ヒトC3/COBRA毒因子ハイブリッドタンパク質を使用したCOBRA毒因子における機能的に重要なアミノ酸配列の同定

Cobra Venom Factor（CVF）は、Cobra Venomの補体活性化タンパク質です。CVFは、補体成分C3の構造的および機能的な類似体です。CVFは、C3Bと同様に、因子Bを備えたコンバーターゼを形成します。この二分子複合体CVF、BBはC3およびC5を切断する酵素です。ただし、CVF、BBは、C3B、BBとは有意に異なる機能特性を示しています。CVF、BBコンバーターゼは物理化学的に非常に安定しており、C3B、BBとは対照的に、HおよびIの因子による活性化に対して完全に耐性があり、C3およびC5の連続的な活性化を可能にし、血清の補完枯渇を可能にします。CVFとC3の機能的違いの構造的基礎を理解するために、CVFとヒトC3のいくつかのハイブリッドタンパク質を作成しました。ここでは、ヒトC3のC末端168アミノ酸残基をCVFからの対応する残基に置き換えると、CVFの機能特性を示すヒトC3誘導体であるハイブリッドタンパク質（HC3-1496）が生じることを報告します。この結果は、CVF特異的関数の重要な構造がCVFのC末端168アミノ酸残基内に存在することを示しています。さらに、HC3-1496の46C末端CVF残基をヒトC3配列に戻すと、残留補体枯渇活性のみを備えた物理化学的に不安定なコンバーターゼを示すハイブリッドタンパク質（HC3-1496/1617）が生じることを実証します。この結果は、CVF活性の構造的要件がすべてではないが、すべてではありませんが、46C末端アミノ酸残基内に存在することを示しています。また、ヒトC3（グルタミン酸）の酸性残基であるが、CVFの塩基性アミノ酸残基（ヒスチジン）である位置1633の潜在的な役割も調査しました。ただし、位置1633の電荷は機能的な関連性がないようです。ヒトC3（アスパラギン酸とリジン）のこれらの位置で2つの充電されたアミノ酸と1499および1501の位置でCVFに存在するニュートラルアミノ酸を交換すると、因子BとC3への結合の両方が著しく遅いカレクターゼ形成を示すハイブリッドタンパク質が得られました。切断は影響を受けなかったため、これらの2つの位置で帯電したアミノ酸残基がコンバーターゼの形成を妨げることを示しています。結論として、我々の研究は、ヒトC3とCVFのハイブリッドタンパク質が、CVFの機能的に重要なアミノ酸残基を特定するための貴重なツールを提示することを示しています。
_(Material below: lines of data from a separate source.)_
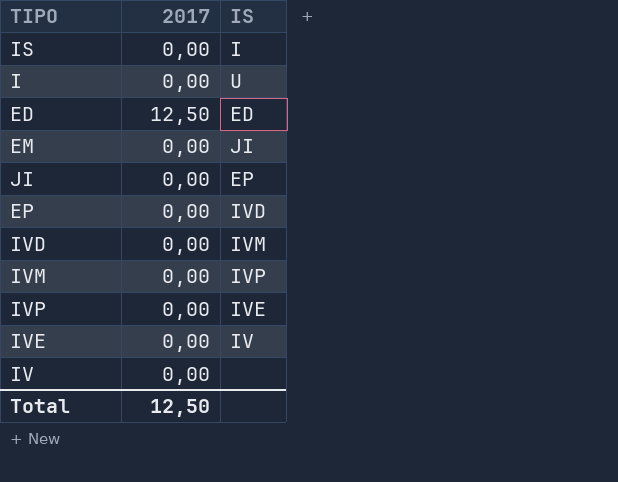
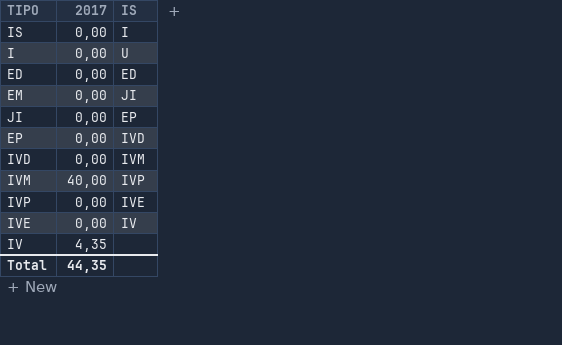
ED | 2017: 12,50 -> 0,00
IVM | 2017: 0,00 -> 40,00
IV | 2017: 0,00 -> 4,35
Total | 2017: 12,50 -> 44,35

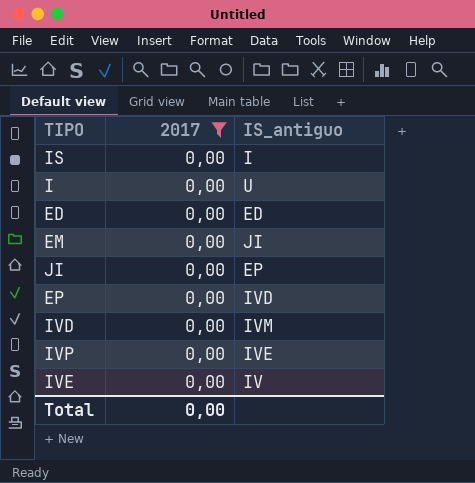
filter: none -> 2017 = 0,00
column name: IS -> IS_antiguo
Total | 2017: 44,35 -> 0,00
Cobra venom factor (CVF) is the complement-activating protein in cobra venom. CVF is a structural and functional analog of complement component C3. CVF, like C3b, forms a convertase with factor B. This bimolecular complex CVF,Bb is an enzyme that cleaves C3 and C5. However, CVF,Bb exhibits significantly different functional properties from C3b,Bb. The CVF,Bb convertase is physico-chemically very stable, and completely resistant to an activation by Factors H and I. These two properties, in contrast to C3b,Bb, allow continuous activation of C3 and C5, and complement depletion in serum. In order to understand the structural basis for the functional differences between CVF and C3, we have created several hybrid proteins of CVF and human C3. Here we report that replacing the C-terminal 168 amino acid residues of human C3 with the corresponding residues from CVF results in a hybrid protein (HC3-1496) which is essentially a human C3 derivative exhibiting the functional properties of CVF. This result demonstrates that the important structures for the CVF-specific functions reside within the C-terminal 168 amino acid residues of CVF. We further demonstrate that reverting the 46 C-terminal CVF residues of HC3-1496 to human C3 sequence results in a hybrid protein (HC3-1496/1617) that exhibits a physico-chemically unstable convertase with only residual complement depleting activity. This result demonstrates that most, but not all, structural requirements for CVF activity reside within the 46 C-terminal amino acid residues. We also investigated the potential role of position 1633, which is an acidic residue in human C3 (glutamic acid) but a basic amino acid residue (histidine) in CVF. However, the charge at position 1633 appears to be of no functional relevance. Exchanging the neutral amino acids present in CVF at positions 1499 and 1501 with the two charged amino acids at these positions in human C3 (aspartic acid and lysine) resulted in a hybrid protein that exhibited significantly slower convertase formation although both binding to Factor B and C3 cleavage was not affected, demonstrating that the charged amino acid residues at these two positions interfere with the formation of the convertase. In conclusion, our work demonstrates that hybrid proteins of human C3 and CVF present valuable tools to identify functionally important amino acid residues in CVF.